Competing bacteria, attempting to steal iron, grab the sideromycin and shuttle it in through their siderophore-uptake system. Once the sideromycin is inside the bacterium, the toxin it carries kills the bacterium.

Because the siderophore system is highly specific, Wencewicz believes it can be used to target even broad-spectrum antibiotics to individual bacterial strains, avoiding the indiscriminate exposures that spread resistance. And because the Trojan horse antibiotics will ferry antibiotic inside the membrane, only tiny doses will be needed.  

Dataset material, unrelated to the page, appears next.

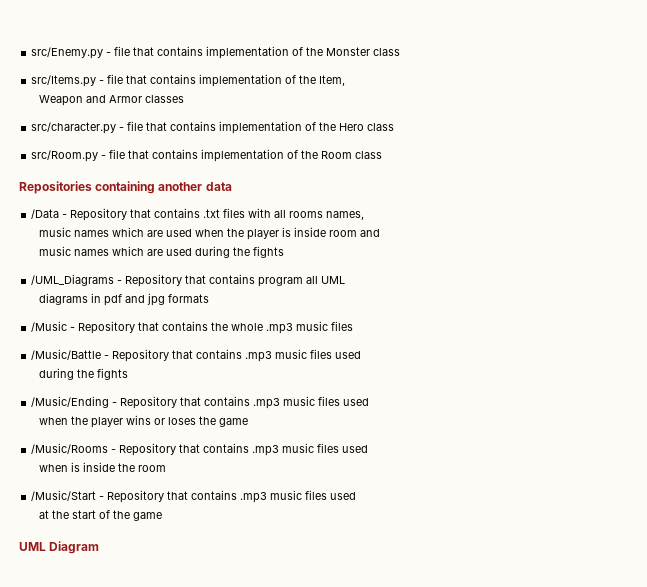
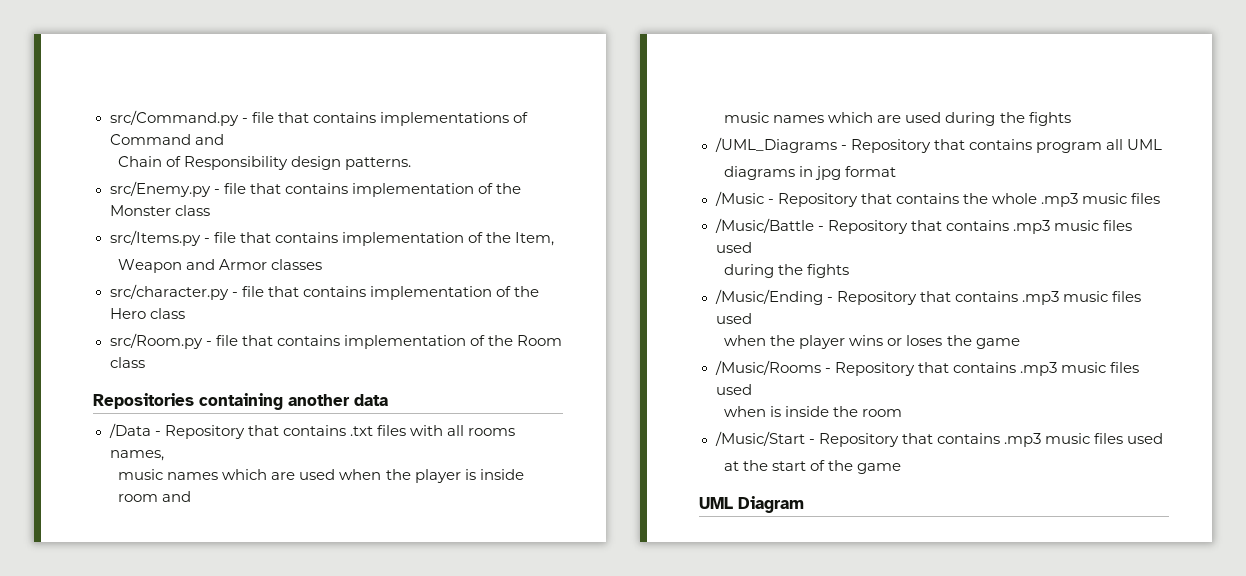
+ src/Command.py - file that contains implementations of Command and
+ Chain of Responsibility design patterns.
- diagrams in pdf and jpg formats
+ diagrams in jpg format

A hypothetical Trojan horse drug might consist of a siderophore (blue) linked to an antibiotic, in this case the broad-spectrum antibiotic ciprofloxacin (green). Many bacteria have evolved resistance to ciprofloxacin in recent years, leaving it less effective than it once was. Attaching it to a siderophore might make the antibiotic useful again because bacteria pump siderophores inside their cell membranes where they can do maximum damage. Generated using PDB file 4K19 (Allred, B. E.; Correnti, C.; Clifton, M. C.; Strong, R. K.; Raymond, K. N. ACS Chemical Biology 2013, 8, 1882-1887

For both reasons he believes siderophore delivery systems will delay the emergence of resistance to new antibiotics and rescue many older antibiotics that have been abandoned because of resistance or toxicity.

Targeted therapy would be useless without rapid diagnostics because doctors wouldn’t know which sideromycin-like drug to prescribe. But because siderophore systems are specific to bacterial species, they could be used to type as well as to treat bacteria.

Because of resistance, we really need to discover new approaches to antibiotic development and not just continually re-jigger existing drugs, Wencewicz said. The siderophore pathway offers the opportunity to completely re-imagine antibiotic development so that it takes resistance into account up front instead of on the back end.